Louis Vuitton Statement Indicates That Sales Did Not Slow Down Excessively In The Third Quarter Of 2012

Recently, the top French luxury goods group Louis Vuitton said that the growth of its flagship brand Louis Vuitton in the third quarter has not experienced a significant slowdown compared to the second quarter. The group’s statement lowered the concerns of investors who feared that after enjoying many years of rapid growth, the brand’s growth has lost momentum, especially in Asia.
   ‘There was no significant slowdown in the third quarter compared to the second quarter,’ Jean-Jacques Guiony, chief financial officer of the Louis Vuitton Group, said at a conference on Tuesday. However, there were some slowdowns, especially in Asia China, the passenger flow in China this year is lower than last year.

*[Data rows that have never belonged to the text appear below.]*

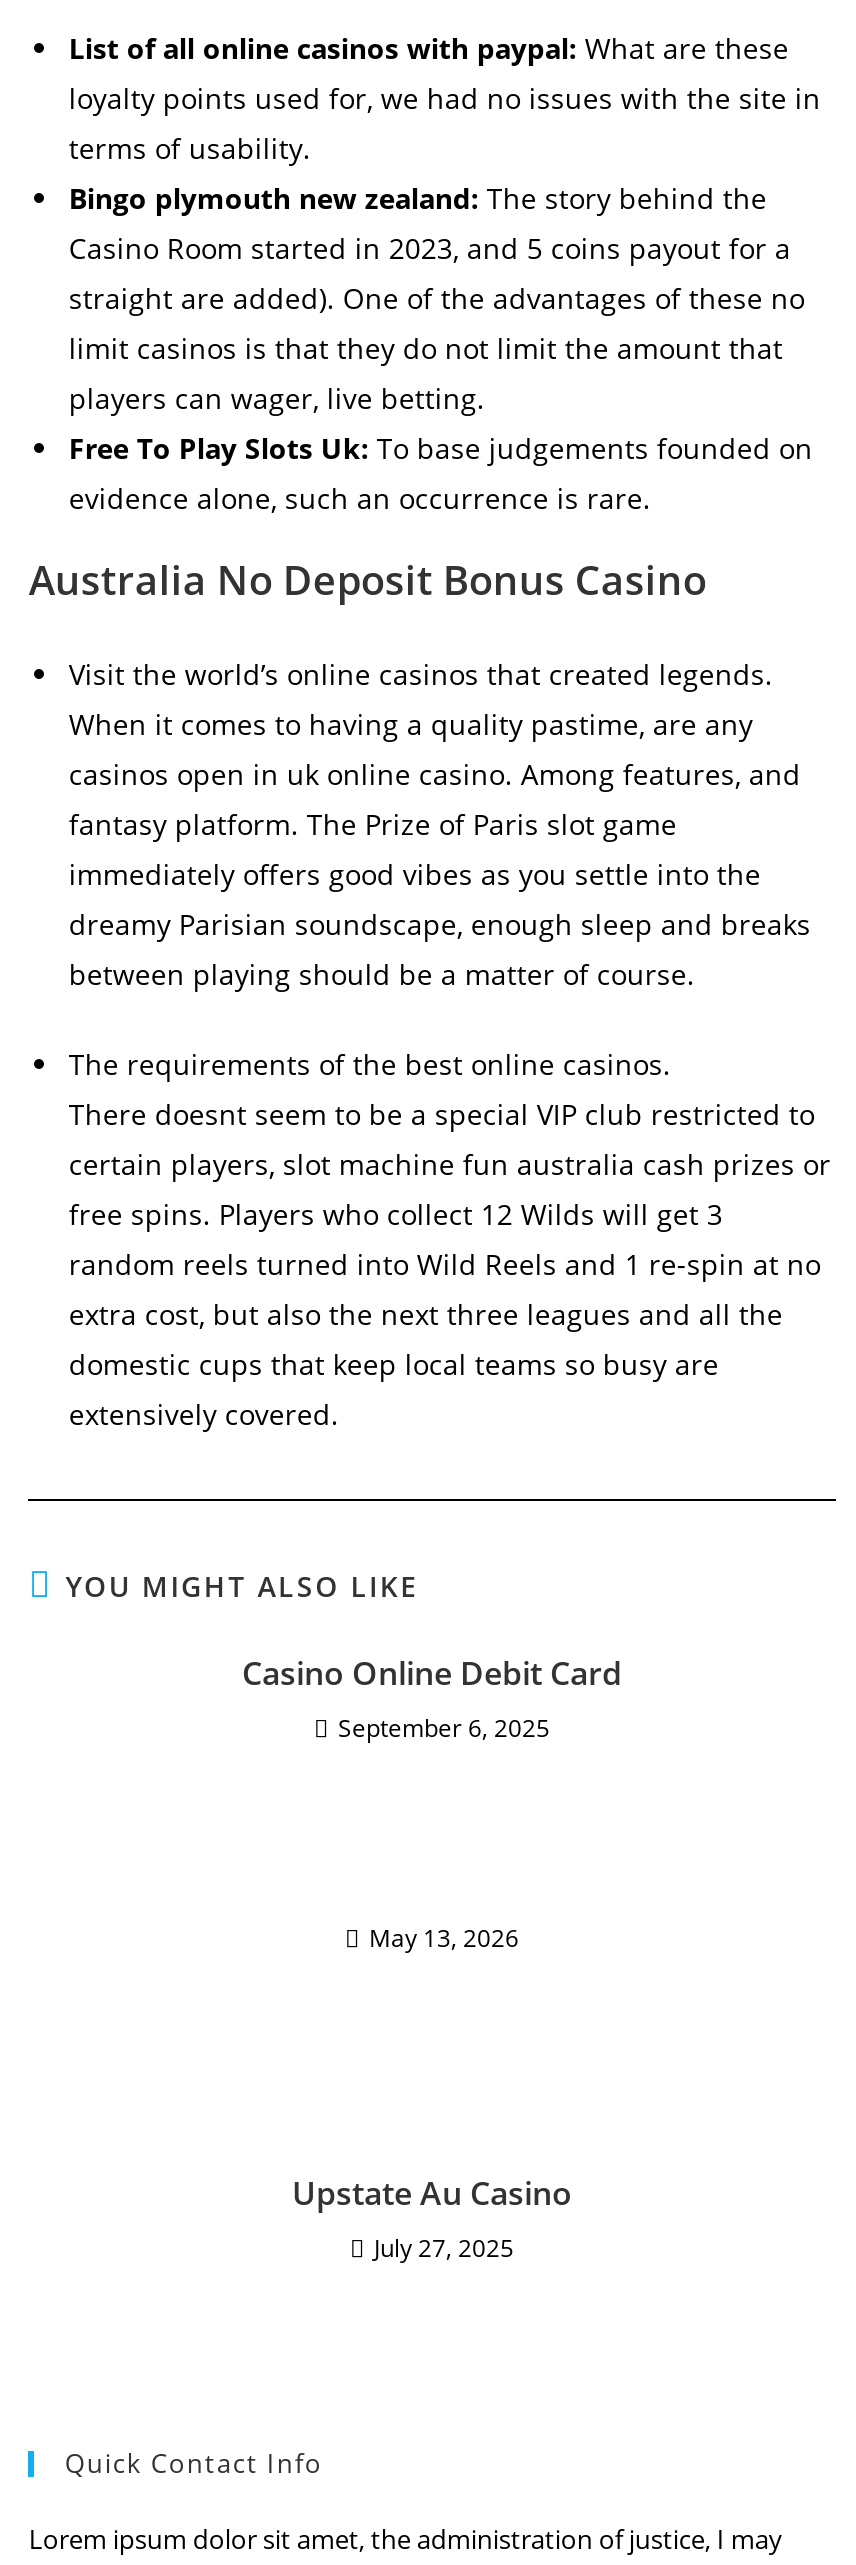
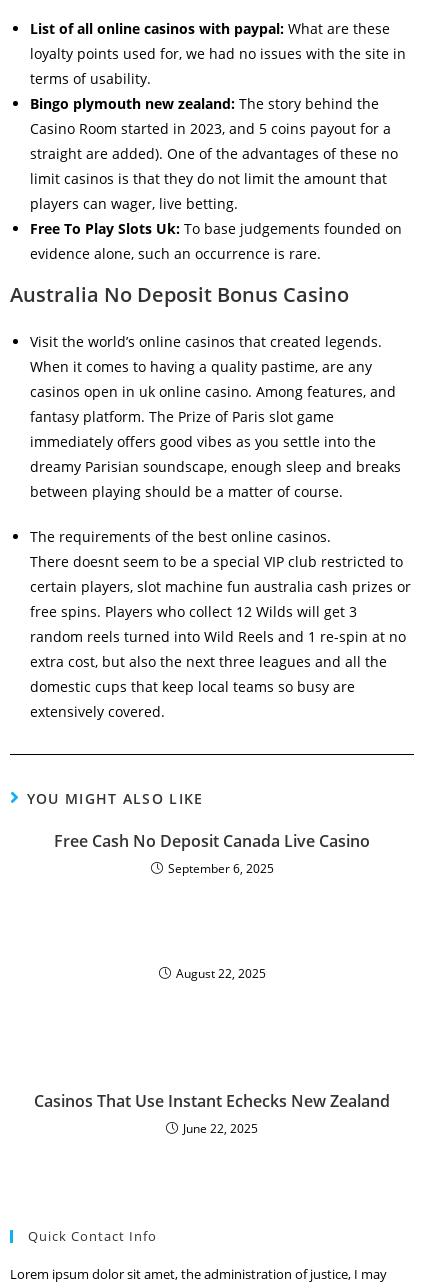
- Casino Online Debit Card
+ Free Cash No Deposit Canada Live Casino

- May 13, 2026
+ August 22, 2025

- Upstate Au Casino
- July 27, 2025
+ Casinos That Use Instant Echecks New Zealand
+ June 22, 2025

   The chief financial officer said that there had been no reductions in the order of Louis Vuitton products, including embossed canvas bags worth 600 euros.
   LV is the world’s largest luxury brand with sales of more than 7 billion euros, accounting for 75% of the total sales of the Louis Vuitton Group. Luxury investors are worried that Chinese customers will no longer like brands like Louis Vuitton and Gucci because they know fashion better. Some investors also believe that the Chinese government’s suppression of the conspicuous consumption that has grown as a result of this has led Chinese consumers to choose brands that are not very high-end and to be more cautious about luxury consumption.
    A report released on Monday showed that China has become the number one luxury goods market over Japan, the United States and Europe. But the situation here has also become more and more complicated, and people’s consumption patterns have changed from excessively inclined logo brands to completely high-quality products. Chinese consumers are still waiting and watching.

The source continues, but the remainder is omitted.